LIVE – Parquet Courts @ O2 Institute, Birmingham, UK

Review and Photography by Robert Barrett

It’s hard to think of another band who have consistently put out excellent records like Parquet Courts over the last decade. Latest album “Sympathy for Life” continues that trend, and still showcases a band fully exploring the depths of their sound.

With the final show of this tour ending in Birmingham, they still pulled out all the stops in showcasing not just the brilliance of the latest album, but of their whole career thus far.

London based Fat Dog we’re supposed to be the support for the evening. However upon arriving to the venue nice and early to catch them the crowd were told that there wouldn’t be any support. Not sure what happened here, a shame they couldn’t make it.

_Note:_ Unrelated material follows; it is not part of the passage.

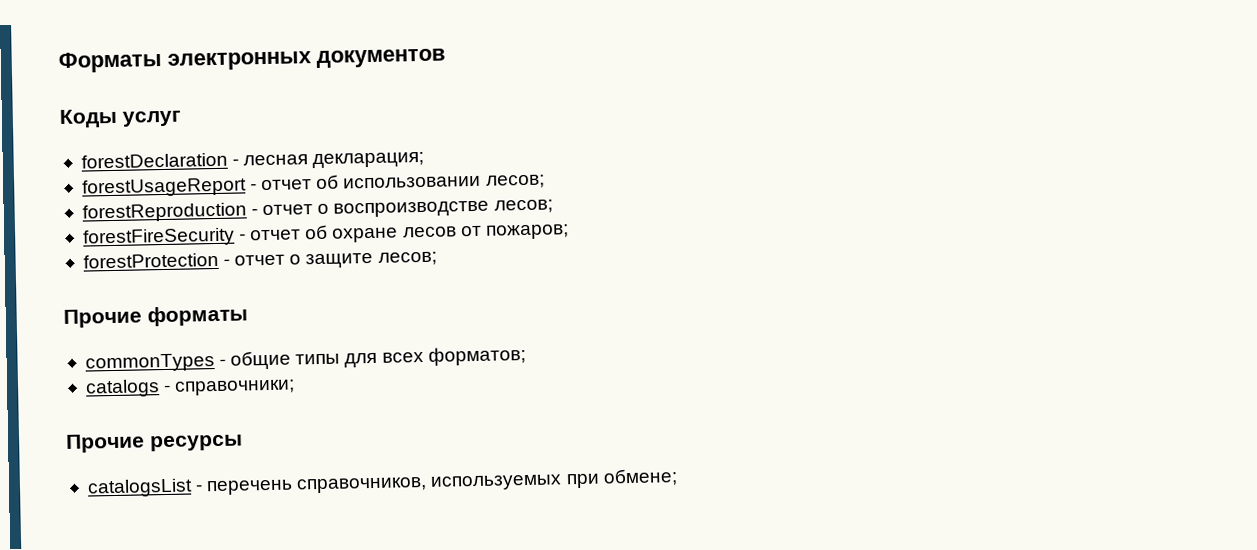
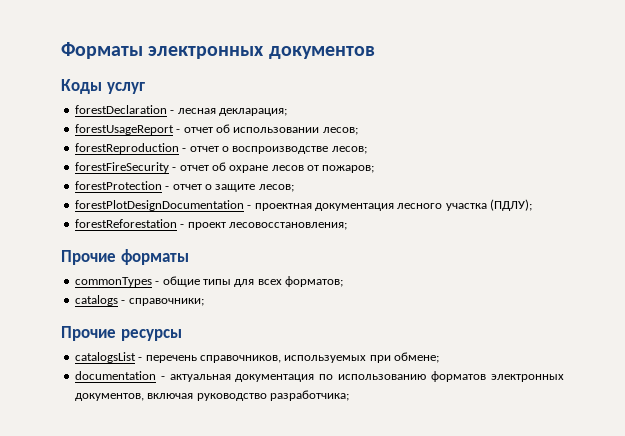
(437, 258) none -> [74,199,532,211] [74,219,347,230] // forestPlotDesignDocumentation - проектная документация лесного участка (ПДЛУ); // forestReforestation - проект лесовосстановления;
(678, 477) none -> [74,371,564,382] [74,390,349,401] // documentation - актуальная документация по использованию форматов электронных документов, включая руководство разработчика;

The long wait meant the excitement kept rising for Parquet Courts, with fans hitting the bar to kill time. By the time they hit the stage the crowd were rowdy and ready to go. The band seemed to pick up on this energy, and started strong with both “Human Performance” and “Dust”, these classics starting up a sweaty moshpit early into the set.

The showcase of tracks from “Sympathy for Life” showed the evolution to a more synth heavy groove than before. Guitar and vocalist Austin Brown sometimes switching to a giant stack of electronics for songs such as opener “Application/Apparatus”.

“To the very serious section, take a que form the people behind or beat it!” demanded Andrew Savage, wanting more of the energetic members of the crowd near the front. Key tracks from “Wide Awake” such as the choppy “Almost Had to Start a Fight / In and Out of Patience” and the funky title track kept the room on its toes.

Unlike the past few Birmingham visits the band seemed to be having a lot of fun on stage, perhaps it was the elation of being the last show on the tour. An extended post “Mardi Gras Beads” jam session led to many audience requests, each attempted for a moment before bassist Sean Yeaton declared “I don’t remember how to play this”.

“Do you remember this one?” asked Andrew before launching into the classic “Stoned and Starving”, even being 10 years old the song still founds as fresh as when it was released. The night had shown that although Parquet Courts are an ever-evolving band, they have learnt to become more comfortable with the older tracks.